Task details: Repeat each entry below exactly, omitting any picture it holds.

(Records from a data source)
────────────────────

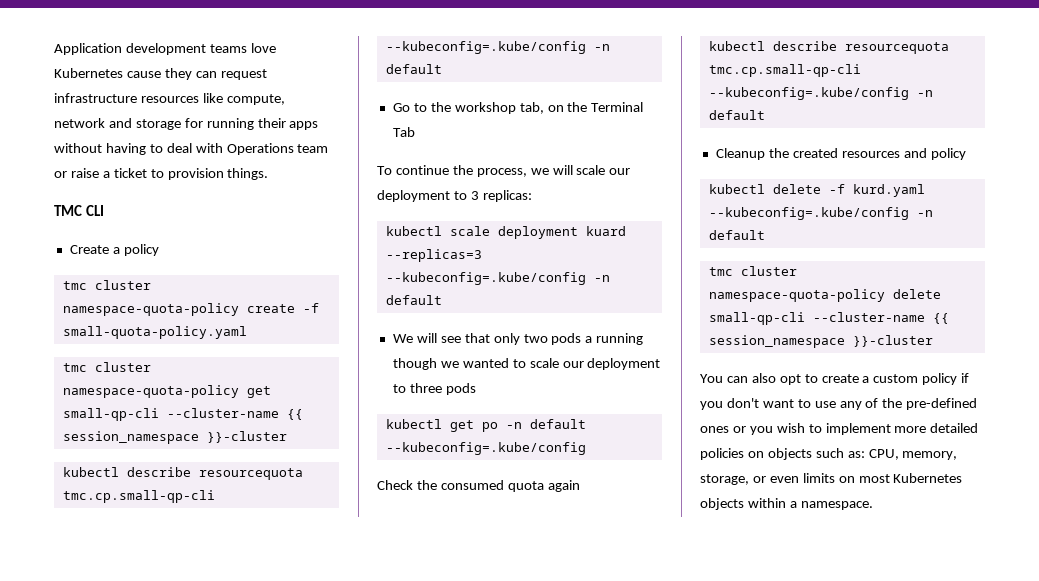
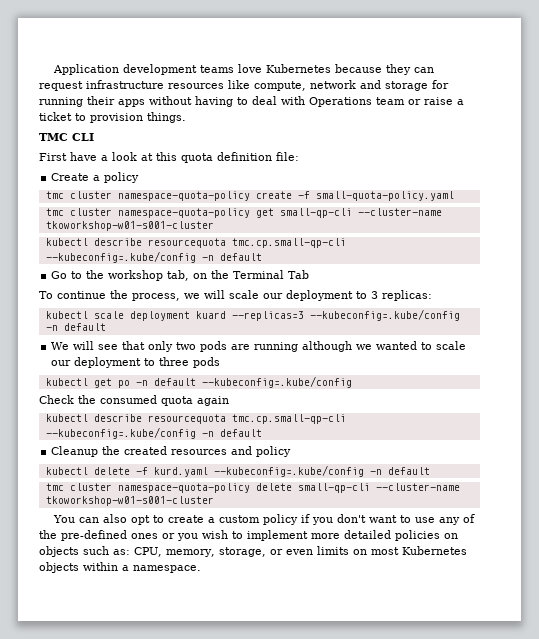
- Application development teams love Kubernetes cause they can request infrastructure resources like compute, network and storage for running their apps without having to deal with Operations team or raise a ticket to provision things.
+ Application development teams love Kubernetes because they can request infrastructure resources like compute, network and storage for running their apps without having to deal with Operations team or raise a ticket to provision things.
+ First have a look at this quota definition file:
- tmc cluster namespace-quota-policy get small-qp-cli --cluster-name {{ session_namespace }}-cluster
+ tmc cluster namespace-quota-policy get small-qp-cli --cluster-name tkoworkshop-w01-s001-cluster
- We will see that only two pods a running though we wanted to scale our deployment to three pods
+ We will see that only two pods are running although we wanted to scale our deployment to three pods
- tmc cluster namespace-quota-policy delete small-qp-cli --cluster-name {{ session_namespace }}-cluster
+ tmc cluster namespace-quota-policy delete small-qp-cli --cluster-name tkoworkshop-w01-s001-cluster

────────────────────

Answer:
- Application development teams love Kubernetes cause they can request infrastructure resources like compute, network and storage for running their apps without having to deal with Operations team or raise a ticket to provision things.
+ Application development teams love Kubernetes because they can request infrastructure resources like compute, network and storage for running their apps without having to deal with Operations team or raise a ticket to provision things.
+ First have a look at this quota definition file:
- tmc cluster namespace-quota-policy get small-qp-cli --cluster-name {{ session_namespace }}-cluster
+ tmc cluster namespace-quota-policy get small-qp-cli --cluster-name tkoworkshop-w01-s001-cluster
- We will see that only two pods a running though we wanted to scale our deployment to three pods
+ We will see that only two pods are running although we wanted to scale our deployment to three pods
- tmc cluster namespace-quota-policy delete small-qp-cli --cluster-name {{ session_namespace }}-cluster
+ tmc cluster namespace-quota-policy delete small-qp-cli --cluster-name tkoworkshop-w01-s001-cluster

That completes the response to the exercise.